___ DATA SUPPLIED
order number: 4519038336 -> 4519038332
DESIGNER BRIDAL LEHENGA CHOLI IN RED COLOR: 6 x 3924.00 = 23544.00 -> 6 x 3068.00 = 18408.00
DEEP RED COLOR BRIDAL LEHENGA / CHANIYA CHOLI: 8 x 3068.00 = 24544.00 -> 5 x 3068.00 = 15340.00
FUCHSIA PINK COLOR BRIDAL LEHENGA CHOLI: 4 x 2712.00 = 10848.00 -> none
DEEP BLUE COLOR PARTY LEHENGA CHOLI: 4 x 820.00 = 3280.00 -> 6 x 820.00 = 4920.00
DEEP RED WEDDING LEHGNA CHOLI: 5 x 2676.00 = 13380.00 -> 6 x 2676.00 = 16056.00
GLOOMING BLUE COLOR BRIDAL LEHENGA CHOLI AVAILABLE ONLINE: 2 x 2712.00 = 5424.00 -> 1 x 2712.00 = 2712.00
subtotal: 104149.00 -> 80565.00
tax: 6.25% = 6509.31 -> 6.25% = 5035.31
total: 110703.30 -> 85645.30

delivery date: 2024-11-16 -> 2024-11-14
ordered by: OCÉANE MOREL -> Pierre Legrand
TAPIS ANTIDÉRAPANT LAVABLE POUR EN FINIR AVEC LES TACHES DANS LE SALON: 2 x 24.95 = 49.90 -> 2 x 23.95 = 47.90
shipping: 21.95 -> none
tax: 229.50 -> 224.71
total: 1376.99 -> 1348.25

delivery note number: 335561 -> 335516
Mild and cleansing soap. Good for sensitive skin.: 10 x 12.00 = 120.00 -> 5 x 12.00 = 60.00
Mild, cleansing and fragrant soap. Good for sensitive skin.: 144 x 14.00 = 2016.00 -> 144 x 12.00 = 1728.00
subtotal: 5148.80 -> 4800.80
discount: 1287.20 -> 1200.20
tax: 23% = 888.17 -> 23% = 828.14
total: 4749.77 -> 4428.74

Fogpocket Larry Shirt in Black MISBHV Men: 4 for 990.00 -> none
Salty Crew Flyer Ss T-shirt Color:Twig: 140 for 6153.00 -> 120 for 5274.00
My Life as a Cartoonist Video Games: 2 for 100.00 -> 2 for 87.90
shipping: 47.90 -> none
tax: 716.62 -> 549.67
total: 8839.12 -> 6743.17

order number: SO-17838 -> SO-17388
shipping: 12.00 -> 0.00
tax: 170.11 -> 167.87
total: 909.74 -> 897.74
______
ABOUT THIS EXERCISE -
Check each line of the data above for the string "number", then report how many lines have it, with no other words.

ANSWER -
3